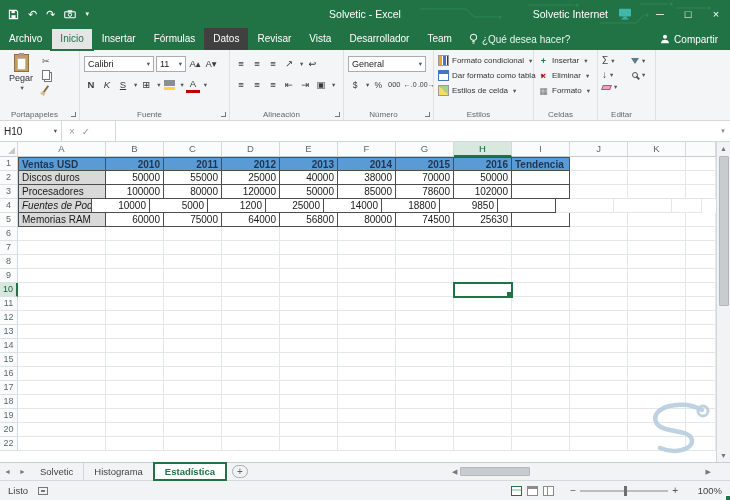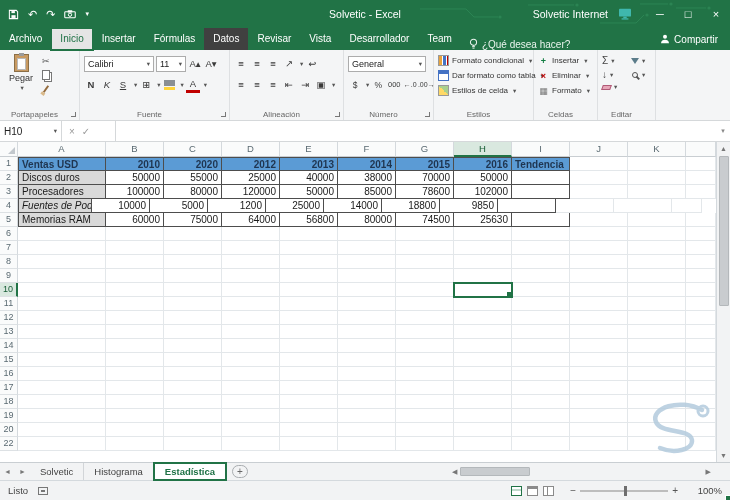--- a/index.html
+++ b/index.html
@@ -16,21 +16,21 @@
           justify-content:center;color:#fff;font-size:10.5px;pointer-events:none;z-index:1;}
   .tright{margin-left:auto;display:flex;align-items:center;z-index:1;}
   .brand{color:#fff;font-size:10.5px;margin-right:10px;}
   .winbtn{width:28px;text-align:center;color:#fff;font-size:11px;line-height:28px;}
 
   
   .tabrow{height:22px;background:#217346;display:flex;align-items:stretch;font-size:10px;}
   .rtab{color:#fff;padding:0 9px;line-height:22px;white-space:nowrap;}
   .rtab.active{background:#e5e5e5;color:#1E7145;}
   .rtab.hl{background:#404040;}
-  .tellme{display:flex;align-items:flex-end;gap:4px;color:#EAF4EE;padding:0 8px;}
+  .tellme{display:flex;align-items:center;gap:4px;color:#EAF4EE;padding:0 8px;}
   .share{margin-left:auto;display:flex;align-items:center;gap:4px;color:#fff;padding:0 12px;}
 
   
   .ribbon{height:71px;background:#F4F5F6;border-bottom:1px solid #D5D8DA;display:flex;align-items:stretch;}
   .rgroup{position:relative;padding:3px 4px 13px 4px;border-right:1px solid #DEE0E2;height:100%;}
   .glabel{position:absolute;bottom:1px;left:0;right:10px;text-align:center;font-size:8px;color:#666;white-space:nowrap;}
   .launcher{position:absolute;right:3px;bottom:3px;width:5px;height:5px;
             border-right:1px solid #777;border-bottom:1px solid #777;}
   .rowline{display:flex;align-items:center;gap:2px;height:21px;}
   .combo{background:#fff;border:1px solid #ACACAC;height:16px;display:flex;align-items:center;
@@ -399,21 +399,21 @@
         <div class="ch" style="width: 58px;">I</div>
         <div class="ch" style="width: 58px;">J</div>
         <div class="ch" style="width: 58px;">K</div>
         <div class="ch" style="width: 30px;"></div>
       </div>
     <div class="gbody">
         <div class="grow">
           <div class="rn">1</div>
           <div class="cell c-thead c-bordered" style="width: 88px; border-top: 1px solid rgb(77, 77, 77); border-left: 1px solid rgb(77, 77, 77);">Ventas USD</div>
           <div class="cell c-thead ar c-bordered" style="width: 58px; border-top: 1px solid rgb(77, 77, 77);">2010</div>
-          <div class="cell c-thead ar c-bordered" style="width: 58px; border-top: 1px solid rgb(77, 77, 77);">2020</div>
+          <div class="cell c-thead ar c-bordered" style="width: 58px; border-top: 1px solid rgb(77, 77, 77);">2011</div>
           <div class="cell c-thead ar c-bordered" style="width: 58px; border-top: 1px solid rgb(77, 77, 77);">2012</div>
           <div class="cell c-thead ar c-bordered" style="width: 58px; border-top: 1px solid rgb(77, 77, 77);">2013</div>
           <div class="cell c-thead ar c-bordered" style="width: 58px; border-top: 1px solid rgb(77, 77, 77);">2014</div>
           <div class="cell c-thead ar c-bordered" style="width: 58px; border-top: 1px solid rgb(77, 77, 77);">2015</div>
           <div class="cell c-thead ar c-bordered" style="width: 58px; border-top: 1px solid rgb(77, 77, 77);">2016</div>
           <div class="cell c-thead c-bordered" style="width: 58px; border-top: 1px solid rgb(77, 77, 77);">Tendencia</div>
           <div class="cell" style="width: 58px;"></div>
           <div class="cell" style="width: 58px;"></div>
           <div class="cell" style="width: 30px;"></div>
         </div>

■ EXERCISE REQUIREMENTS
Please report the number of lines in this material holding the word "background", and add no other words.

■ TASK RESULT
5